The Edmonton Oil Kings won the longest game in Memorial Cup history to reach Sunday's final.
After 102 minutes 42 seconds, Curtis Lazar's deflection ended a marathon 4-3 triple overtime win over the Val-d'Or Foreurs in Friday's semifinal.
"It's my first junior hockey overtime goal," the Ottawa Senators prospect said. "It's pretty cool."
Edmonton will face the unbeaten Guelph Storm in the championship game.
Lazar joked that at least he and his teammates wouldn't get in trouble with coach Derek Laxdal for being out past their midnight curfew.

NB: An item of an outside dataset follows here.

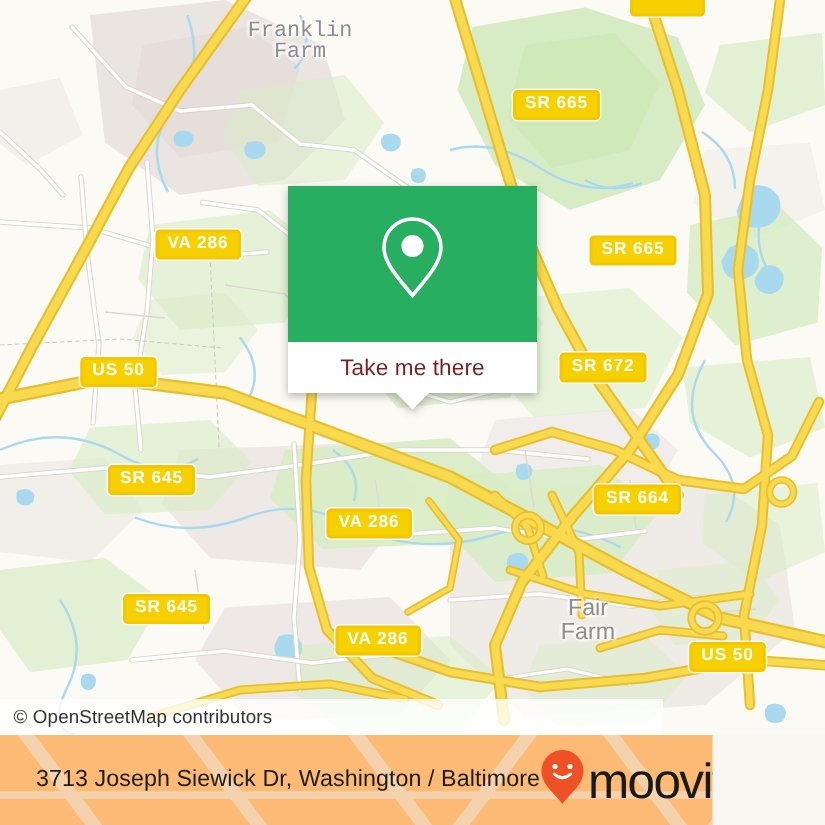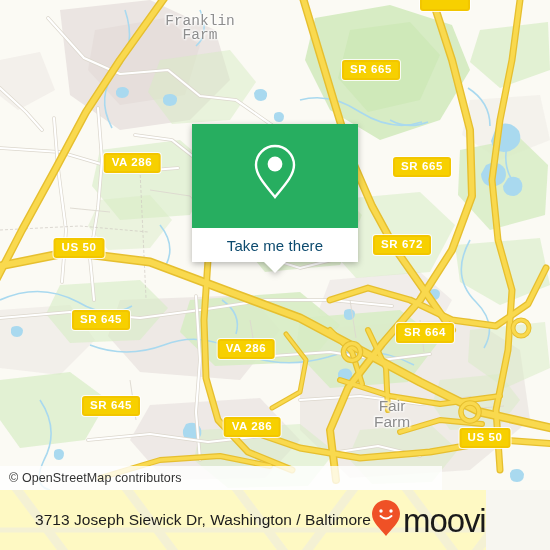"Take me there" #popup-foot .cta { color: #0c4a6e -> #7f1d1d }
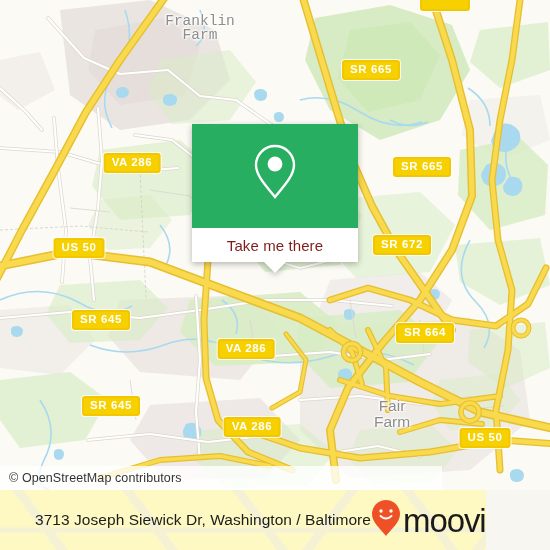"3713 Joseph Siewick Dr, Washington" #footer { background: #fef9c3 -> #fdba74; padding-left: 11px -> none }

The bad news was there was likely going to be no post-game pizza from their favourite joint.
"I think they're pretty disappointed because it's closed now," the assistant captain said.
The puck dropped at 7:18 p.m. and the game ended over four hours later at 11:30.
London is now the site of the two longest games in Cup history as the previous record was 95 minutes 41 seconds in 2005, when the Ottawa 67's beat the Kelowna Rockets in double overtime.
Mads Eller, Mitch Moroz and Edgars Kulda also scored for Edmonton, while goalie Tristan Jarry stopped 46 shots for the Western Hockey League champions.
Val-d'Or defenceman Guillaume Gelinas scored with 36 seconds remaining in regulation to send the game into overtime. Phil Pietroniro and Randy Gazzola also scored for the Foreurs. Antoine Bibeau made 50 saves in the loss.
This is Edmonton's second MasterCard Memorial Cup appearance in three years, but they'll play in their first final since 1971. The Oil Kings lost the tiebreaker game two years ago to host Shawinigan.
Val-d'Or's elimination from contention snaps a three-year run of Quebec Major Junior Hockey League teams winning the Cup. The OHL's Windsor Spitfires took it in 2009 and 2010.
The Oil Kings are a win away from becoming the first WHL team to win it since the Spokane Chiefs in 2008. Spokane's goaltender that year was Dustin Tokarski, who is currently tending the Montreal Canadiens' net in the NHL's Eastern Conference final.
Oil Kings get revenge
Edmonton lost 4-3 in double overtime to Val-d'Or in the round-robin Tuesday, despite leading 2-0 after the first period and 3-2 with less than five minutes to go in the third. That game ended after 81 minutes 15 seconds.
The Oil Kings were again up by two goals in the second period and ahead by one late in the third Friday, but the persistent Foreurs forced another marathon.
"That was a real battle," Gelinas said. "We tried our best. We played hard. We got some good chances during the overtime and we never quit."
Val-d'Or's assistant captain was back in the lineup after suffering a leg contusion Monday in a knee-on-knee collision with Guelph's Chadd Bauman. Gelinas sat out the round-robin game against Edmonton the following night.
The QMJHL's top-scoring defencemen played regular shifts and threw a hip check on Edmonton's Riley Kieser despite looking uncomfortable at times.
But with Bibeau pulled for an extra attacker, Gelinas threaded a shot from the blue-line through traffic that forced a second overtime game between these two teams in the tournament.
With Oil Kings defenceman Ashton Sautner serving a delay-of-game minor in the second overtime, the Foreurs had a chance to end it, but Jarry stopped Nicolas Aube-Kubel on a breakaway.
"These games are so emotionally taxing," Oil Kings forward Moroz said. "The highs and the lows and trying to keep an even keel is so tough, but I think that's what makes our team so special is our ability to just stay even and our ability to respond.
"We're resilient. We've said it so many times and it's true."
The Oil Kings managed to hold QMJHL leading scorer Anthony Mantha without a goal. That league's MVP had scored 81 goals in 81 games coming into the tournament and added another in Val-d'Or's opener.
But the Detroit Red Wings prospect did not score in his final three games of the Memorial Cup.
Edmonton and Val-d'Or played a combined 183 minutes 57 seconds against each other in the tournament.
"They never went away and they had a great season," Lazar said. "They should hold their heads high. Both games could have gone either way. We were fortunate to get that bounce tonight. You can't say much more. They competed, they battled and they're great competitors."